| What to produce |
Omit the pictures and copy the entries exactly.

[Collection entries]
Content starts
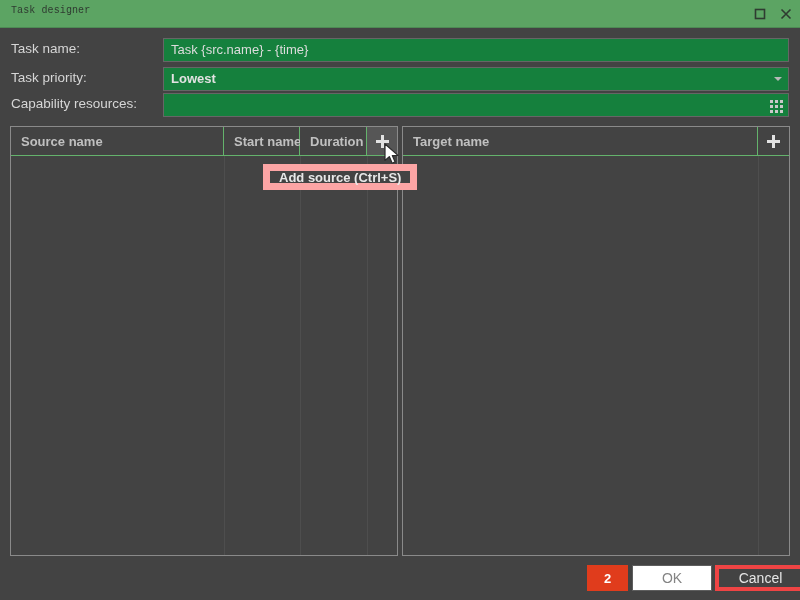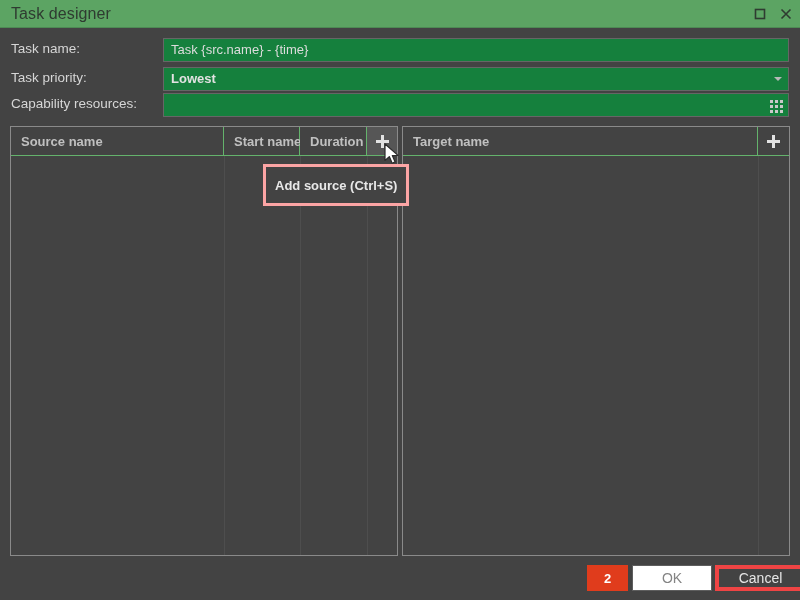--- a/index.html
+++ b/index.html
@@ -25,24 +25,25 @@
     left: 0; top: 0;
     width: 800px;
     height: 28px;
     background: #5ca463;
     box-sizing: border-box;
     border-bottom: 1px solid #4d8b54;
   }
   .titlebar .title {
     position: absolute;
     left: 11px; top: 5px;
-    font-size: 16px;
+    font-size: 10px;
     color: #2f3b31;
     letter-spacing: 0.1px;
     white-space: nowrap;
+    font-family: Liberation Mono, monospace;
   }
   .win-btns {
     position: absolute;
     right: 6px; top: 0;
     height: 28px;
     display: flex;
     align-items: center;
     gap: 10px;
   }
   .win-btn {
@@ -196,26 +197,26 @@
     top: 0; bottom: 0;
     width: 1px;
     background: #4e4e4e;
   }
 
   
   .tooltip {
     position: absolute;
     left: 263px;
     top: 164px;
-    height: 42px;
+    height: 26px;
     padding: 6px 9px;
     display: flex;
     align-items: center;
     background: #434343;
-    border: 3px solid #fca5a5;
+    border: 7px solid #fca5a5;
     box-sizing: border-box;
     font-size: 13px;
     font-weight: bold;
     color: #e8e8e8;
     white-space: nowrap;
     z-index: 40;
   }
 
   
   .cursor {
Content ends
| Solved problem |
--- a/index.html
+++ b/index.html
@@ -25,24 +25,25 @@
     left: 0; top: 0;
     width: 800px;
     height: 28px;
     background: #5ca463;
     box-sizing: border-box;
     border-bottom: 1px solid #4d8b54;
   }
   .titlebar .title {
     position: absolute;
     left: 11px; top: 5px;
-    font-size: 16px;
+    font-size: 10px;
     color: #2f3b31;
     letter-spacing: 0.1px;
     white-space: nowrap;
+    font-family: Liberation Mono, monospace;
   }
   .win-btns {
     position: absolute;
     right: 6px; top: 0;
     height: 28px;
     display: flex;
     align-items: center;
     gap: 10px;
   }
   .win-btn {
@@ -196,26 +197,26 @@
     top: 0; bottom: 0;
     width: 1px;
     background: #4e4e4e;
   }
 
   
   .tooltip {
     position: absolute;
     left: 263px;
     top: 164px;
-    height: 42px;
+    height: 26px;
     padding: 6px 9px;
     display: flex;
     align-items: center;
     background: #434343;
-    border: 3px solid #fca5a5;
+    border: 7px solid #fca5a5;
     box-sizing: border-box;
     font-size: 13px;
     font-weight: bold;
     color: #e8e8e8;
     white-space: nowrap;
     z-index: 40;
   }
 
   
   .cursor {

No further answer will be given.